Your Councillors


12 November 2020


Review of Maidstone Museum


Final Decision-Maker


Lead Head of Service

John Foster

Lead Officer and Report Author

Victoria Barlow




Wards affected

High Street and All Wards


Executive Summary


The report explains the existing Museum services and costs of operations and sets out a number of options to reduce costs and the implications on service delivery.


Purpose of Report





This report makes the following recommendations to this Committee:

1.   That the objectives for future service provision for Maidstone Museums in paragraph 1.2 are agreed including a revenue savings target of minimum of 25% (£186,000) are agreed

2.   That the savings and charging proposals set out in Option 4 are agreed in principle and further work is undertaken to refine the savings identified, the service offer and charging policy and a further report is presented to the Committee.

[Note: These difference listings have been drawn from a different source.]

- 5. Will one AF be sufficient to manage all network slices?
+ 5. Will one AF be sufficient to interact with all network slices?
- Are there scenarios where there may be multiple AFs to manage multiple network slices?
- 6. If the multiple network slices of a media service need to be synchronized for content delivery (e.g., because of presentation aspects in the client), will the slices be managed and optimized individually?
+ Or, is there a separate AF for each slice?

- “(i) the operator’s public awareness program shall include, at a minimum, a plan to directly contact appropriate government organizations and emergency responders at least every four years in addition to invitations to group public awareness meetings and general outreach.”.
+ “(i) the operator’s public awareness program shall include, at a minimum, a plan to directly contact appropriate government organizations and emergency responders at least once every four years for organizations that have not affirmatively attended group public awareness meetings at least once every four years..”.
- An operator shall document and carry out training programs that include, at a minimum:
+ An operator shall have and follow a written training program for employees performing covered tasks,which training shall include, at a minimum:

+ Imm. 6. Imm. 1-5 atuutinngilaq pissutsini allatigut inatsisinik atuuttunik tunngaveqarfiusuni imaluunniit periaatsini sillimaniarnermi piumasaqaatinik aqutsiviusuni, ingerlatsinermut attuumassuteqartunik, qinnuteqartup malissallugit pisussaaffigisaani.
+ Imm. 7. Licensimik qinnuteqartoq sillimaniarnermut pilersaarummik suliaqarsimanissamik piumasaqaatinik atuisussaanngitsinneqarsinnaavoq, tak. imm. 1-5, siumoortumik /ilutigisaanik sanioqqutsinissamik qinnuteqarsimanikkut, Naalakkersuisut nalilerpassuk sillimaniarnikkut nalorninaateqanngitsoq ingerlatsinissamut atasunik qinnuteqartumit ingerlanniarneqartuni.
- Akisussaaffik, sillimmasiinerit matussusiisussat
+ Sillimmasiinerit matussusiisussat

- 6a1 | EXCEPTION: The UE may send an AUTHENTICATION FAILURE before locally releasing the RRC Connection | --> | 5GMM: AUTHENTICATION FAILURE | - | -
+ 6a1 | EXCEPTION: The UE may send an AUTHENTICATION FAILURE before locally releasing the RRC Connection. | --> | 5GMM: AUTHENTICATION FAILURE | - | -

Economic Regeneration and Leisure Committee

12th November 2020

Review of Maidstone Museum








Impact on Corporate Priorities

The four Strategic Plan objectives are:


·         Embracing Growth and Enabling Infrastructure

·         Safe, Clean and Green

·         Homes and Communities

·         A Thriving Place


Accepting the recommendations may materially harm the Council’s ability to achieve A Thriving Place.  We set out the reasons we think, nevertheless, the proposed action remains the best approach within section 3.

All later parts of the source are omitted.